With the EINSEE2 project, sponsored by the EU Tempus programme, the Institut für
Wirtschaftspädagogik (Institute for Business Education) at the Wirtschaftsuniversität
Wien (Vienna University of Economics and Business) has been working since 2010
to introduce innovations in the education systems of the Russian Federation and
Tajikistan. Based on the model of entrepreneurship education conceived by the
Institute for Business Education in Vienna, the project is aimed – in terms of both its
structure and the actors involved – at encouraging “economic literacy”, and at shaking
the population out of its widely-observable passivity, in order to sow the seed for the
long-term implementation of emancipatory projects. Inspired by Antonio Gramsci’s
theory of society, the project seeks to develop, by means of business education, a
“counter”-hegemony to the autocratic rule of Emomalii Rahmon in Tajikistan or to
the “managed democracy” of the hegemonic tandem of Vladimir Putin and Dmitry
Medvedev in the Russian Federation.
NOTES ON THE WORK OF ANTONIO GRAMSCI
In contrast to his wide-ranging influence in various areas of social sciences on an
international level,3,4 Antonio Gramsci has as yet received little attention in Germanlanguage business education.
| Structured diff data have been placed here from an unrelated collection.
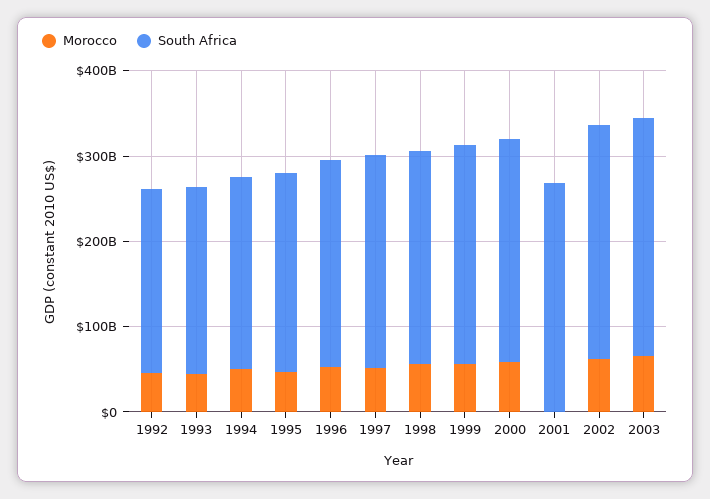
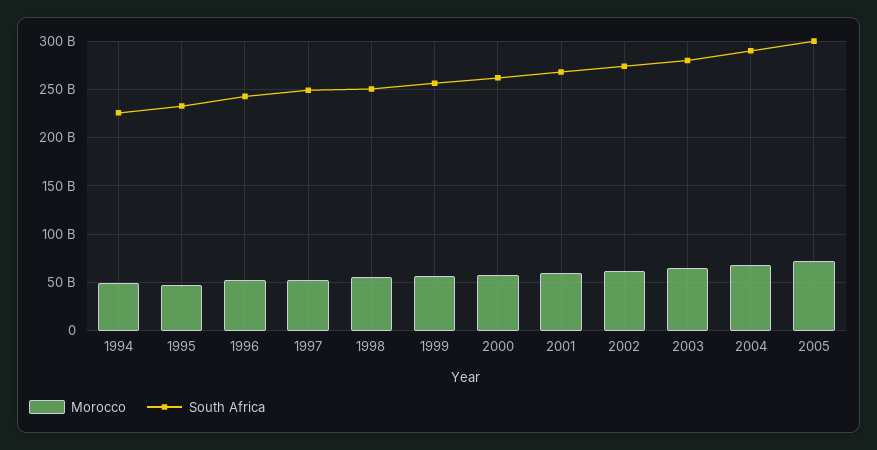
Morocco, 1992: 40000000000 -> none
South Africa, 1992: 220000000000 -> none
Morocco, 1993: 40000000000 -> none
South Africa, 1993: 220000000000 -> none
Morocco, 2001: 0 -> 60000000000
Morocco, 2004: none -> 70000000000
South Africa, 2004: none -> 290000000000
Morocco, 2005: none -> 70000000000
South Africa, 2005: none -> 300000000000

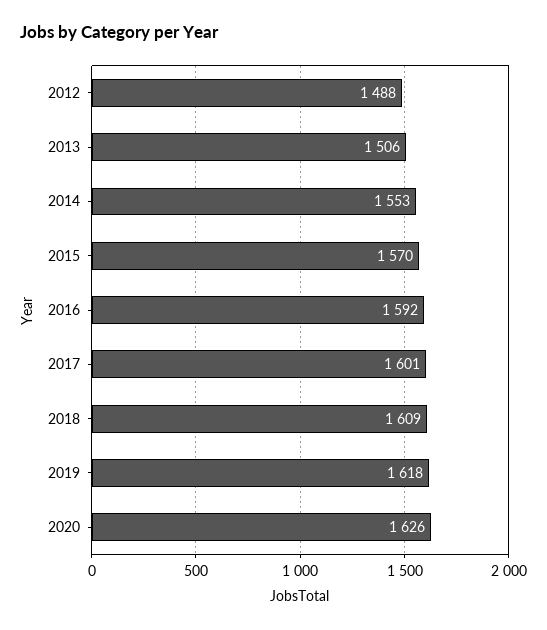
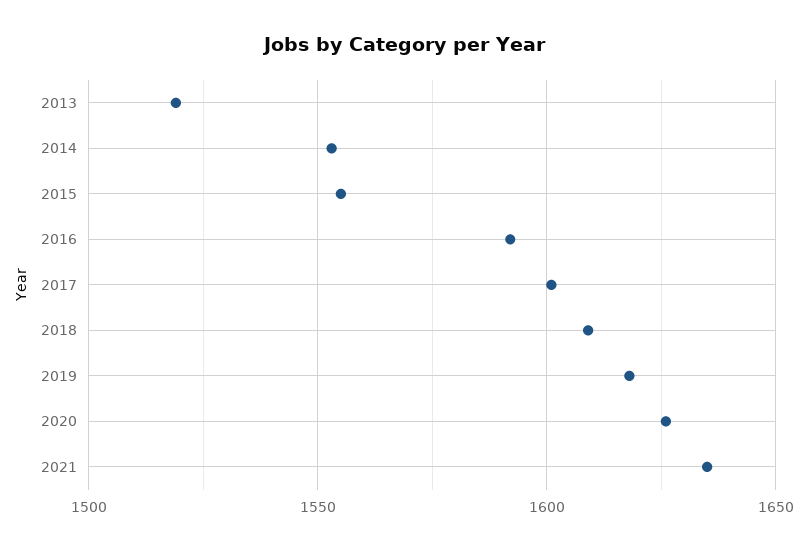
2012: 1488 -> none
2013: 1506 -> 1520
2015: 1570 -> 1555
2021: none -> 1635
Gramsci’s multi-faceted works, however, offer many
approaches which “are usable for the understanding of the current situation, and
provoke intervention and praxis” (Candeias, 2007, p. 15). His “philosophy of
S. Weber et al., (Eds.), Becoming an Entrepreneur, 17–33.
© 2014 Sense Publishers. All rights reserved.
J. AFF & G. GEISSLER
praxis”, which embodies a “substantial project of renewal” (Haug, 1995, p. 1209)
and can be read as pedagogical in nature, offers a fruitful point of reference for
business education, which can also be conceived as a creative, political science.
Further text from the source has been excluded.